Covers then sent to imperial orphans in the 1800's, the subject of rampant inflation and a disastrous trip to Everest in 1924 where Irving & Mallory perished were then shown and the first section finished with a display of early Russian Notes from 1910.
In the second half of the display Bruce began with a number of letters, postcards covering subjects such as Rocket Mail, experimental flights and why some letters could not be delivered for reasons such as "Bad Handwriting", "Badly Addressed", Not Wanted", "Breaching rules during war". These were followed by a fascinating insight into the forgery of the 1/- Green stamp of 1870. This happened in the Stock Exchange and was only discovered some 35 years later. The forged stamps were used on telegraphs sent from the stock exchange.
Bruce finished off the evening with a selection of cards, covers covering major earthquakes such as the ones in Kangra in the Himalayas and Quetta in India as well as the earthquake in San Francisco, and then Aeroplane Crashes and some Shipwreck Disasters.
23rd September 2021
At our first meeting of the society for the current year, indeed our first in-person meeting for some 18 months or so, President Harry Jackson provided everyone with a fascinating display of 'Germany from States to the Weimar Republic'.
Harry began the display by showing stamps from mainland Germany (No Colonies) which were issued from Postal Authorities. Some of these stamps are the earliest stamps produced by Germand States. At that time there was no overarching authority and each state operated independently. Issues started slowly with Bavaria being first and things then quickly picked up as each of the other states issued there own stamps. By the 1860's all the states had pulled together after the Franco-Prussian War and this became the German Empire which ran from 1870 till 1920 after WWI and the Treaty of Versailles.

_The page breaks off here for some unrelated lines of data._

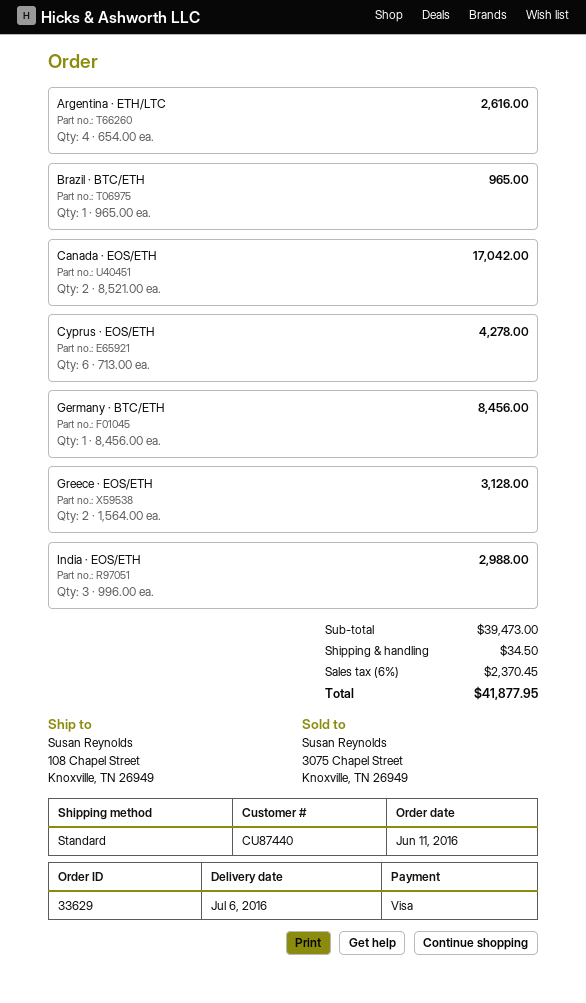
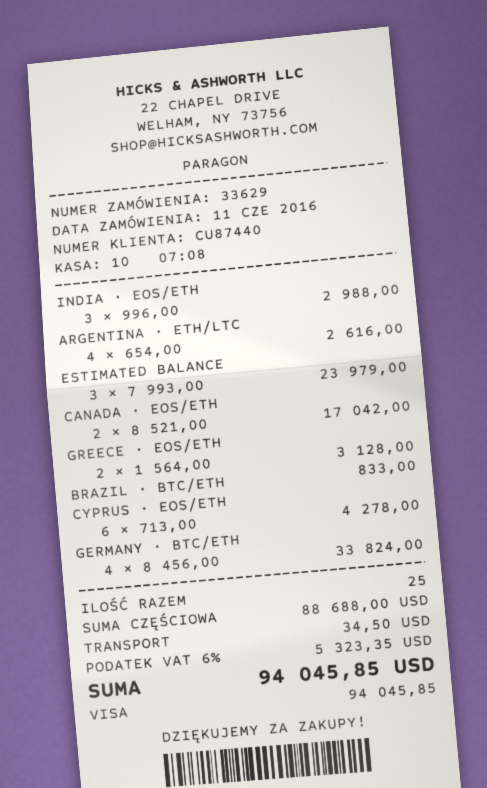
Brazil · BTC/ETH: 1 x 965.00 = 965.00 -> 1 x 833.00 = 833.00
Germany · BTC/ETH: 1 x 8456.00 = 8456.00 -> 4 x 8456.00 = 33824.00
ESTIMATED BALANCE: none -> 3 x 7993.00 = 23979.00
subtotal: 39473.00 -> 88688.00
tax: 6% = 2370.45 -> 6% = 5323.35
total: 41877.95 -> 94045.85

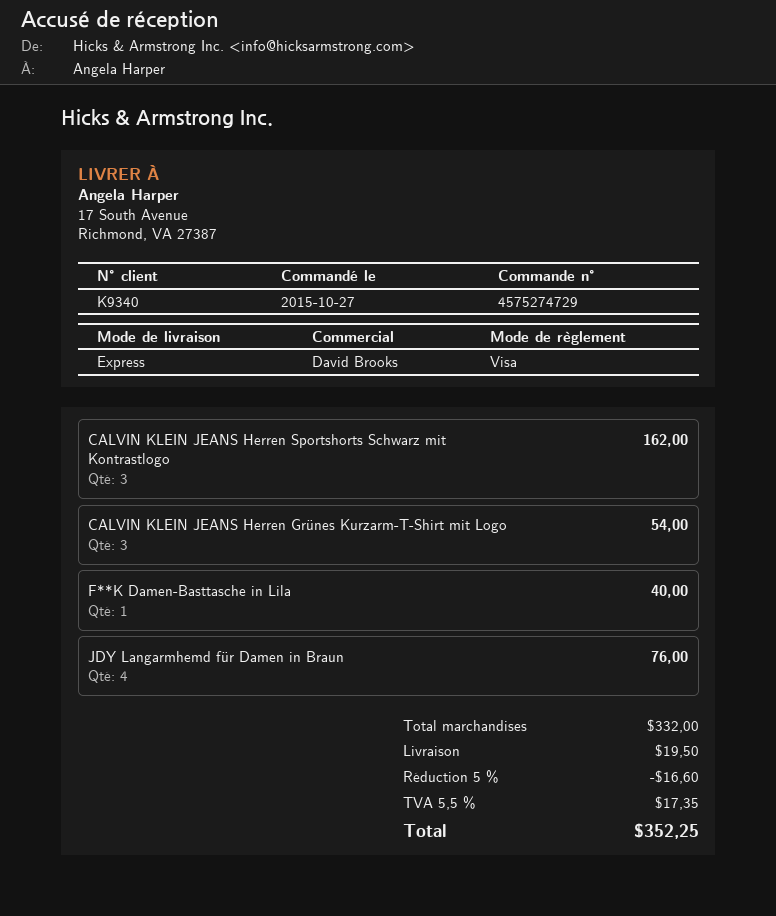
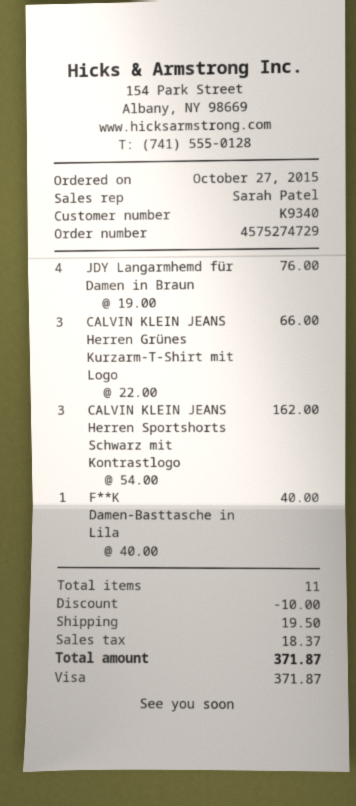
sales rep: David Brooks -> Sarah Patel
CALVIN KLEIN JEANS Herren Grünes Kurzarm-T-Shirt mit Logo: 3 for 54.00 -> 3 for 66.00
discount: 16.60 -> 10.00
tax: 17.35 -> 18.37
total: 352.25 -> 371.87

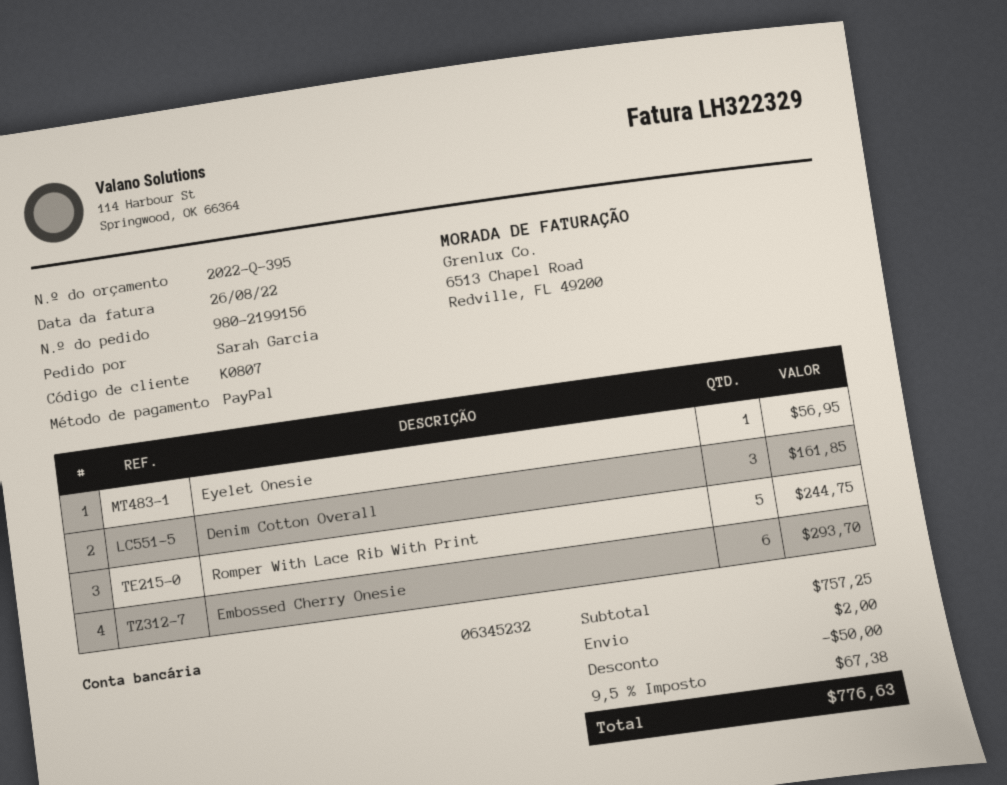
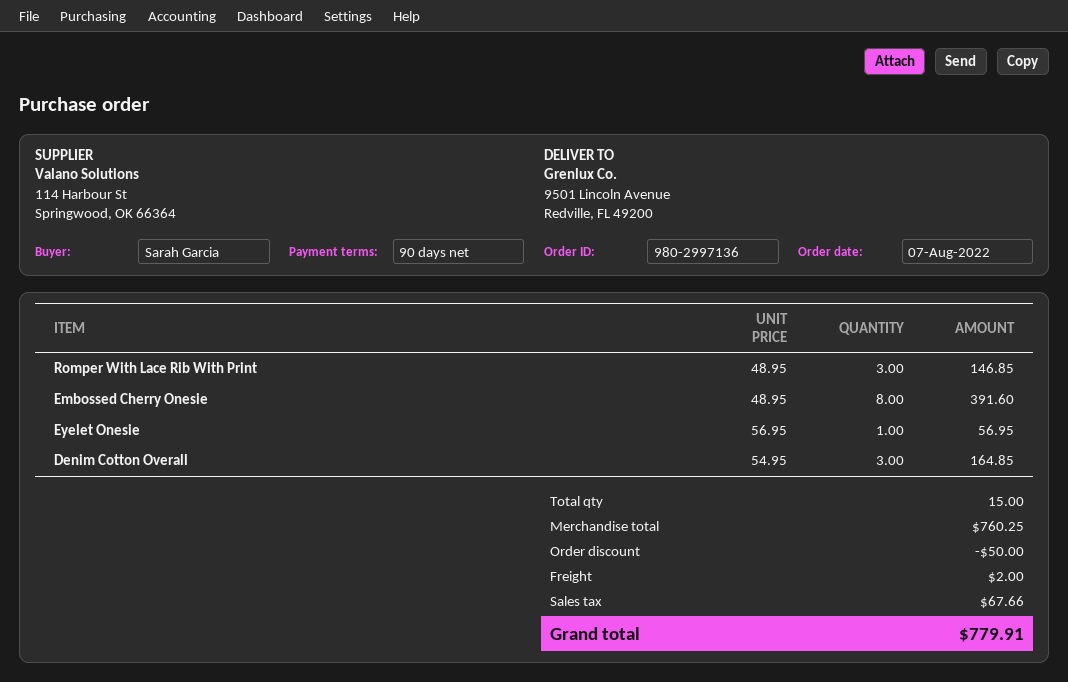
order number: 980-2199156 -> 980-2997136
Denim Cotton Overall: 3 for 161.85 -> 3 for 164.85
Romper With Lace Rib With Print: 5 for 244.75 -> 3 for 146.85
Embossed Cherry Onesie: 6 for 293.70 -> 8 for 391.60
subtotal: 757.25 -> 760.25
tax: 67.38 -> 67.66
total: 776.63 -> 779.91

The second half of Harry's display covered the period from the Weimar Republic up to the Start of WW2 showing the stamps and postal history issued in Germany during the Weimar Republic. Harry emplained the terrible consequences the Treaty of Versailles had on Germany when it was carved up around its borders and how rampant inflation caused prices to skyrocket. Harry finished off his presentation with the stamps and postal history leading up to the creation of the Third Reich.